Monday, December 8, 2014

Adoption Thoughts

Things have been pretty quiet on the adoption front lately. That is mostly because not a whole lot is going on. 
We had our final home study visit right before Thanksgiving and our social worker is working on writing up our report now. I am pretty sure we are good on that front because she called us a "slam dunk case". Not saying that to brag, but just because it is a sigh of relief to hear something like that from someone who is carefully evaluating every aspect of your life. That can be a little nerve wracking! 
I am working on getting pictures to our consultant for our profile book.
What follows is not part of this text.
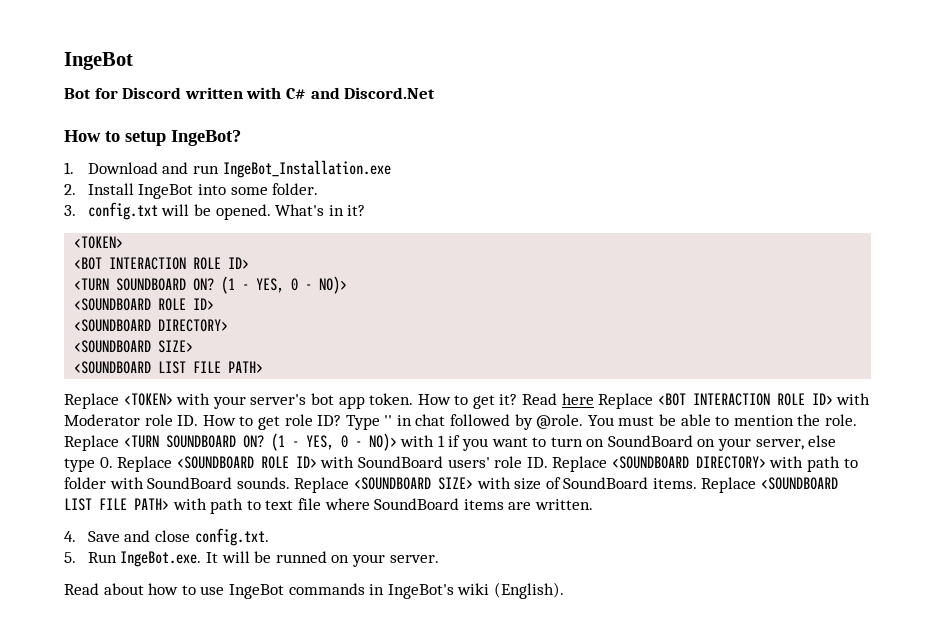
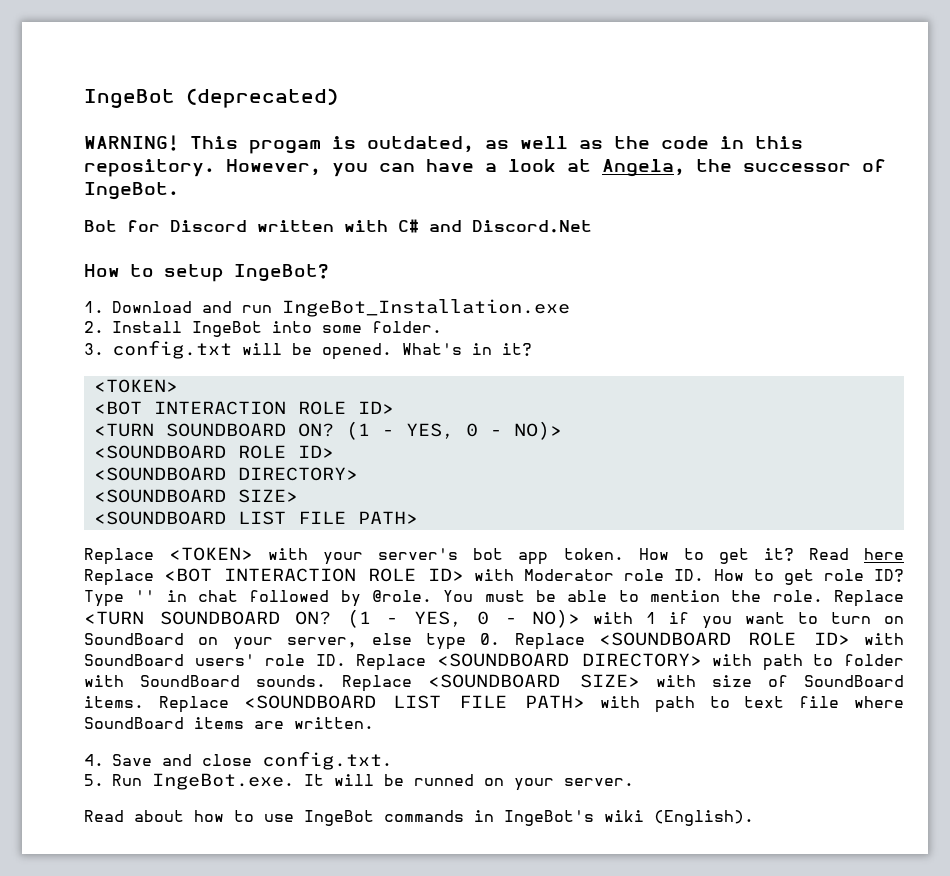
[64,52,133,70] IngeBot -> [84,88,338,108] [84,135,803,154] [84,159,886,177] [84,182,179,200] IngeBot (deprecated) // WARNING! This progam is outdated, as well as the code in this repository. However, you can have a look at Angela, the successor of IngeBot.

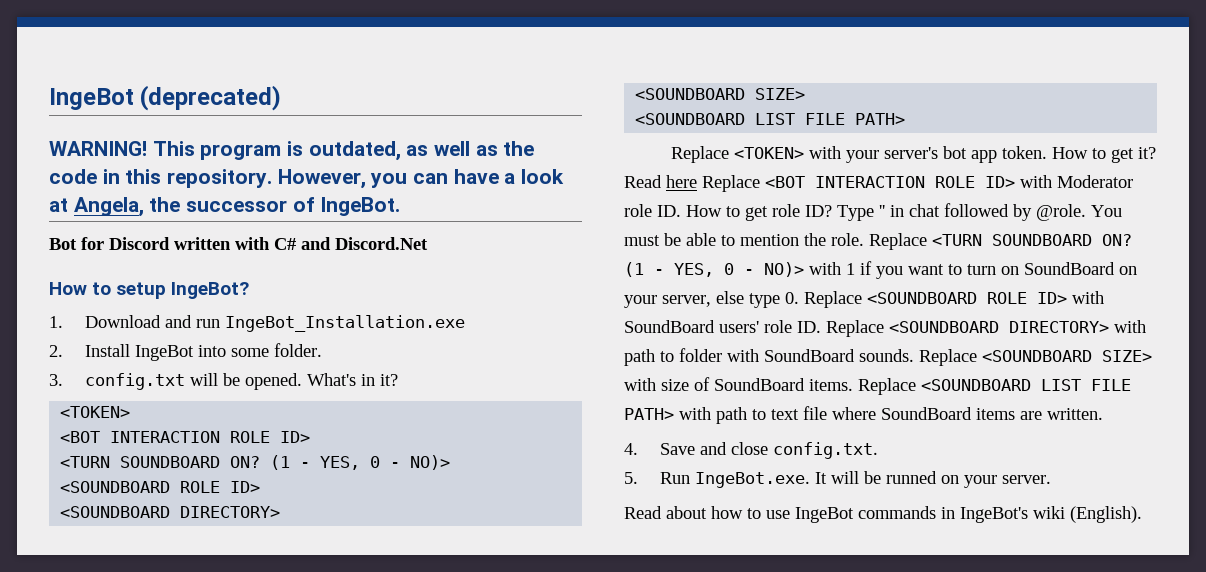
[249,140,321,154] progam -> [200,144,282,160] program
I am struggling to find as many photos of my husband and I as we need because ever since kids came into the picture, apparently we only take pictures of them! They're so dang cute! Thankfully our consultant will put the whole thing together for us. We answer a bunch of questions and send in a bunch of pictures and she takes it from there. I can't even imagine where I would begin. Thinking about that book being THE THING that will allow someone to place their baby in our arms. Someone they may have never met and only know what is inside the covers of that book. Again, nerve wracking. 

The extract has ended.